SEANCE DU 21 FEVRIER 2002


Je vais mettre aux voix l'article unique du projet de loi.
Mme Maryse Bergé-Lavigne. Je demande la parole pour explication de vote.
M. le président. La parole est à Mme Bergé-Lavigne.
Mme Maryse Bergé-Lavigne. Monsieur le ministre, dès 1997, vous l'avez rappelé, le Gouvernement et sa majorité ont voulu initier une nouvelle politique des transports qui, tout en accompagnant la croissance économique, tout en répondant aux besoins de mobilité, rende les transports plus sûrs et plus respectueux de l'environnement. Cet engagement s'est principalement traduit par un rééquilibrage des moyens en faveur du rail, qu'il s'agisse du transport de voyageurs ou du transport de marchandises.
Ce projet de loi, qui vise à autoriser la ratification de l'accord entre la France et l'Italie pour la réalisation d'une nouvelle ligne ferroviaire entre Lyon et Turin, illustre parfaitement ces nouvelles orientations.
La question du trafic de marchandises dans la région transalpine est devenue très préoccupante : les tonnages transportés ont été multupliés par quatre depuis 1970, et la part du marché de la route est passée de 25 % à près de 75 %.
Les conséquences, on les connaît : l'insécurité routière augmente - parfois de manière dramatique, comme le montre l'accident du tunnel du Mont-Blanc -, les atteintes à l'environnement progressent et la qualité de vie des populations locales se détériore.
La réalisation de cette nouvelle liaison ferroviaire est donc très attendue. Elle est bien plus qu'une simple liaison ferroviaire : elle traduit la volonté du Gouvernement de développer durablement le fret ferroviaire, non seulement sur l'ensemble du territoire, mais également et surtout pour la traversée de zones sensibles comme le massif alpin ; elle illustre la volonté du Gouvernement de dessiner une politique des transports s'inscrivant pleinement dans un cadre européen.
La réalisation de ce tunnel de cinquante-deux kilomètres sous les Alpes, décidée le 19 janvier 2001 - j'ai bien entendu votre calendrier, monsieur le ministre -, et formalisée par l'accord signé le 29 janvier 2001 avec le Gouvernement italien, est très attendue car elle doit mettre un terme à l'hégémonie du transport routier dans cette région. L'idée est de transférer sur le rail entre 20 % et 30 % du trafic de poids lourds à l'horizon 2015, horizon lointain. Mais vous avez annoncé, monsieur le ministre, que cette échéance serait ramenée à 2012. J'espère que tout sera mis en oeuvre pour respecter ce calendrier.

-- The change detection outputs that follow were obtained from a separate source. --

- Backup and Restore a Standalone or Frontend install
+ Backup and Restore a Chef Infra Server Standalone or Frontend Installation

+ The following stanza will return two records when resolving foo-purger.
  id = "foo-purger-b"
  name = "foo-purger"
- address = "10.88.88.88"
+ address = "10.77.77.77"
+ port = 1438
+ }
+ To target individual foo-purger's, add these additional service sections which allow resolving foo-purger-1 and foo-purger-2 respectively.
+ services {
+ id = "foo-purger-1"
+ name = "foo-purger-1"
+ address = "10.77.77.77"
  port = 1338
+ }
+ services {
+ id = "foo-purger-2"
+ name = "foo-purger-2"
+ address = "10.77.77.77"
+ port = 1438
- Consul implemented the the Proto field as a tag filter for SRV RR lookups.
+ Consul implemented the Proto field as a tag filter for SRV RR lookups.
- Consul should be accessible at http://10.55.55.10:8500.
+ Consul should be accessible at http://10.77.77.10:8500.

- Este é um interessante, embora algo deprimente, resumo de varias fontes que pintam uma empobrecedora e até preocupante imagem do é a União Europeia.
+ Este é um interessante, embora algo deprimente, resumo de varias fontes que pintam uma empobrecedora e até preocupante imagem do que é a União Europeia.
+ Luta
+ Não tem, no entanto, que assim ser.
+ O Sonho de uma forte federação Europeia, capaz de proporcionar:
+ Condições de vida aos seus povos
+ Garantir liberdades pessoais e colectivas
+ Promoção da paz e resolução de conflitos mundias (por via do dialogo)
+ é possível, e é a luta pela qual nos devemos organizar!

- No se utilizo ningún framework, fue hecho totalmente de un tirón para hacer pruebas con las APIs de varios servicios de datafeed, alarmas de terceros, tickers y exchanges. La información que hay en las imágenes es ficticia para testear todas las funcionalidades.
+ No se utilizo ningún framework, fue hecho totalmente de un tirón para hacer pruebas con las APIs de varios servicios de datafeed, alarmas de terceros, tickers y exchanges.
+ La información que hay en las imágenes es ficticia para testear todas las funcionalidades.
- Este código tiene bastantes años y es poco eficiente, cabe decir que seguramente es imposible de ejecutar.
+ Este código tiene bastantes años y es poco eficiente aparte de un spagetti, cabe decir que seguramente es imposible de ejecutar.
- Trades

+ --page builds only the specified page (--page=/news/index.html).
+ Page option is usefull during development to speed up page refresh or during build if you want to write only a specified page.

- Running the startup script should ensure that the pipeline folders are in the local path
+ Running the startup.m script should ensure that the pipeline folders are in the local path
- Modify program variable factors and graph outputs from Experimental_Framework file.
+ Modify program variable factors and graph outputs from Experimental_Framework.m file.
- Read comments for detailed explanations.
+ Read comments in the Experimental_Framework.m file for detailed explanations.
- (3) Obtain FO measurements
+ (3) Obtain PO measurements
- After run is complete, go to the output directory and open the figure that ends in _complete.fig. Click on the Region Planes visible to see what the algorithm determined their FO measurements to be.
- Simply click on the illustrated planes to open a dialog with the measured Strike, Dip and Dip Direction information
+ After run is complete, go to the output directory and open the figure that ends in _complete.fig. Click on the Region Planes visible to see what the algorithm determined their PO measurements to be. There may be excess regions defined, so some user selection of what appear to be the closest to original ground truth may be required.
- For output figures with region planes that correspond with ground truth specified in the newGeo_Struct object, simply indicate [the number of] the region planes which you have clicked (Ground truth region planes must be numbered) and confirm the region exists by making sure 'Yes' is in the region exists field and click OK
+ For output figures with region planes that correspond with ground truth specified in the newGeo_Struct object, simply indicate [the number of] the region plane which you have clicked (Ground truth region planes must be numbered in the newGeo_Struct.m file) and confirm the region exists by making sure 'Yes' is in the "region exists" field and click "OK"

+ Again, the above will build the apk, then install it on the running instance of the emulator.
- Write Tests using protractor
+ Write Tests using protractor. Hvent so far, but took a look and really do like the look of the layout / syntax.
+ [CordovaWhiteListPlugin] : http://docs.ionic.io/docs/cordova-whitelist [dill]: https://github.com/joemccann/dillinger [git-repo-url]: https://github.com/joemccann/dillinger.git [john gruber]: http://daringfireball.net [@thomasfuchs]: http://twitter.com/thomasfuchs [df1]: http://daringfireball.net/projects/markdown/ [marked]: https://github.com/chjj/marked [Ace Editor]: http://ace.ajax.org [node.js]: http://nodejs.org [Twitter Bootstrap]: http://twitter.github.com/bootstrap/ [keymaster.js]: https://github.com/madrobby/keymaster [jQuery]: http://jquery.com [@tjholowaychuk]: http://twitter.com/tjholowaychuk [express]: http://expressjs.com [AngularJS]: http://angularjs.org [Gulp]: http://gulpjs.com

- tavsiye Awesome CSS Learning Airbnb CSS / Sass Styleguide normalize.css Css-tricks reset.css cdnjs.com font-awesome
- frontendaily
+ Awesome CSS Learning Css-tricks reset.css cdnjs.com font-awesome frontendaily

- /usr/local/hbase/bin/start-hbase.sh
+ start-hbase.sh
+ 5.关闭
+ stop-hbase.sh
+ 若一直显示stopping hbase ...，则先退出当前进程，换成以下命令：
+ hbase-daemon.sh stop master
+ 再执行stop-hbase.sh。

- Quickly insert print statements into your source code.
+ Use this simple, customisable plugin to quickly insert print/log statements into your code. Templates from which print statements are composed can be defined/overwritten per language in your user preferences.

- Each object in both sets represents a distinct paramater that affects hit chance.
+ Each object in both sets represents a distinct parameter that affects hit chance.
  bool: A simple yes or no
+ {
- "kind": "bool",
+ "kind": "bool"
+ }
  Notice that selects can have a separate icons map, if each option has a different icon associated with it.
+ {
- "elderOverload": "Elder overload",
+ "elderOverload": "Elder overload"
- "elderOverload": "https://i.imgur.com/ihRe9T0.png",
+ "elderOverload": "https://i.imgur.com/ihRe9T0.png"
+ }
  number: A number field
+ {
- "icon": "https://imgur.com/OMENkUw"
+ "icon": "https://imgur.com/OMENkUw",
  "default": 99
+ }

En attendant, plusieurs mesures ont été prises pour remédier à l'engorgement des vallées alpines, sécuriser la circulation et éviter que les atteintes à l'environnement ne se poursuivent.
Il s'agit, tout d'abord, de la définition de nouvelles règles de circulation dans les tunnels routiers. Je pense à la circulation alternée qui sera instaurée dans le tunnel du Mont-Blanc, à l'interdiction de circulation imposée aux poids lourds les plus polluants ou aux mesures que nous venons d'adopter dans la loi du 3 janvier 2002 et qui visent à faciliter le travail des gendarmes en matière de sécurité routière.
Il s'agit, ensuite, du lancement, dès cette année, d'un service d'autoroute ferroviaire sur la ligne existante, qui, dès 2005-2006, avec 300 000 poids lourds, doublera la capacité ferroviaire.
En outre, ce projet, tout à fait remarquable, constitue les prémices d'une véritable politique européenne des transports qui ne se cantonne pas à de simples mesures de libéralisation, mais organise les déplacements au sein de l'Europe dans un souci d'aménagement durable des territoires. Cela est d'autant plus fondamental pour notre pays que celui-ci, par sa situation géographique en Europe, est un pays de transit, au carrefour des liaisons entre le Nord et le Sud, l'Est et l'Ouest.
Je note avec satisfaction que, à ce titre, la Commission propose, dans son Livre blanc sur la politique des transports à l'horizon 2010, de doubler la participation de l'Union européenne au financement de cette liaison. La question du financement est en effet fondamentale et elle a été longuement évoquée au cours du débat. La facture étant estimée à 11 milliards d'euros, il est impératif que l'Union participe pleinement au financement de ce projet.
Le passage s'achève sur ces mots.